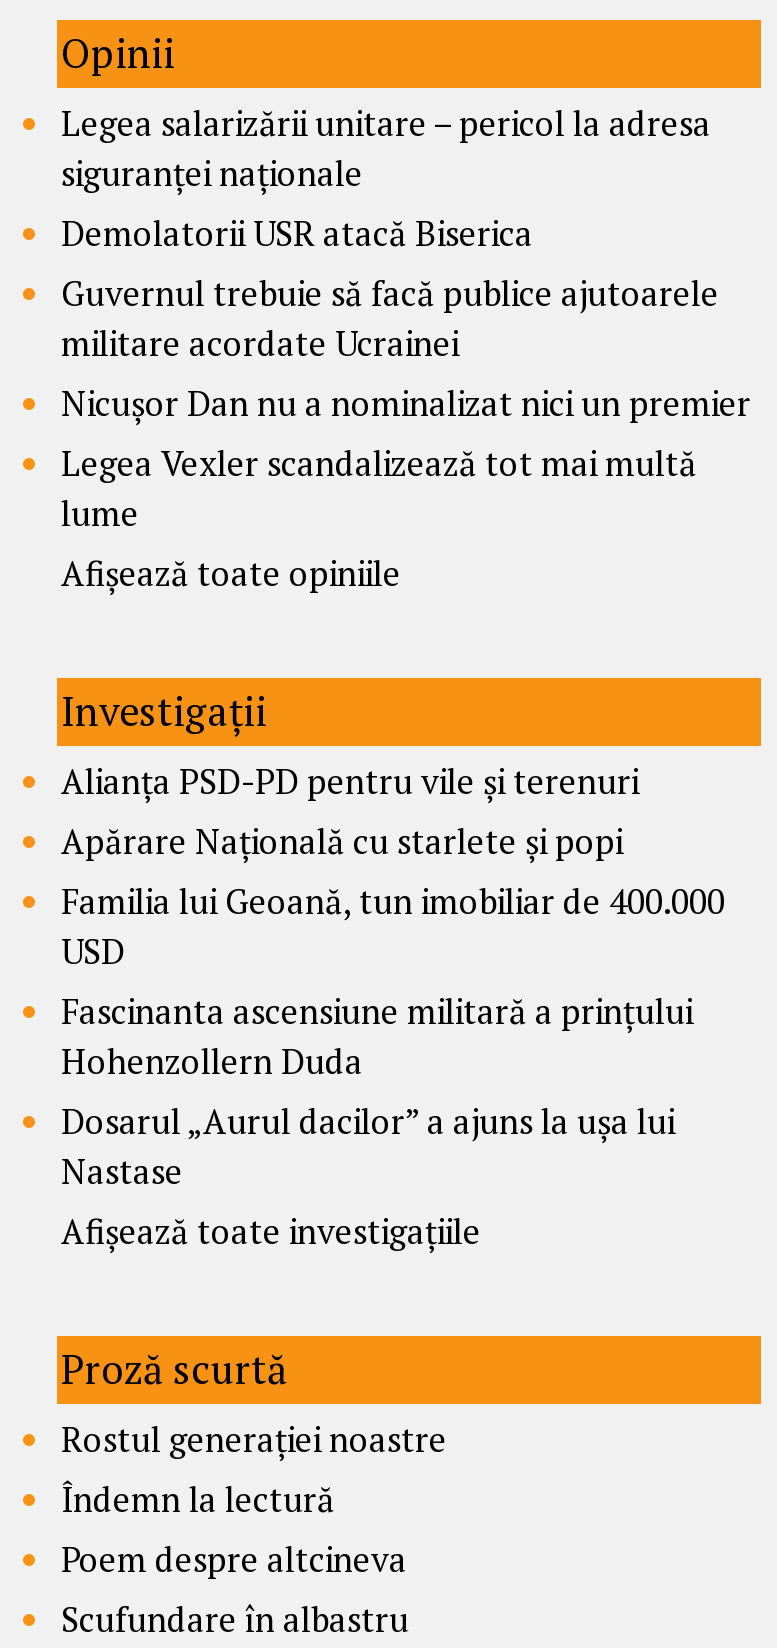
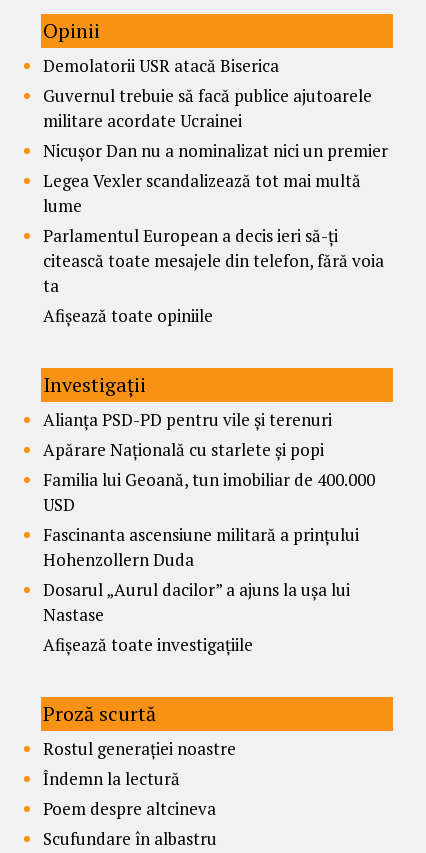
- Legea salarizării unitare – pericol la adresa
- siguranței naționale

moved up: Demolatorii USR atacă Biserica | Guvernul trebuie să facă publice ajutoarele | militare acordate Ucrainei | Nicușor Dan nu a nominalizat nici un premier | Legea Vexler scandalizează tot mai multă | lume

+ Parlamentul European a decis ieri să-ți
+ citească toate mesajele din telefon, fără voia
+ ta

------------------------

* [WORK REQUEST]
Render the data above verbatim and without pictures.

* [ANSWER TO THIS EXERCISE]
- Legea salarizării unitare – pericol la adresa
- siguranței naționale

moved up: Demolatorii USR atacă Biserica | Guvernul trebuie să facă publice ajutoarele | militare acordate Ucrainei | Nicușor Dan nu a nominalizat nici un premier | Legea Vexler scandalizează tot mai multă | lume

+ Parlamentul European a decis ieri să-ți
+ citească toate mesajele din telefon, fără voia
+ ta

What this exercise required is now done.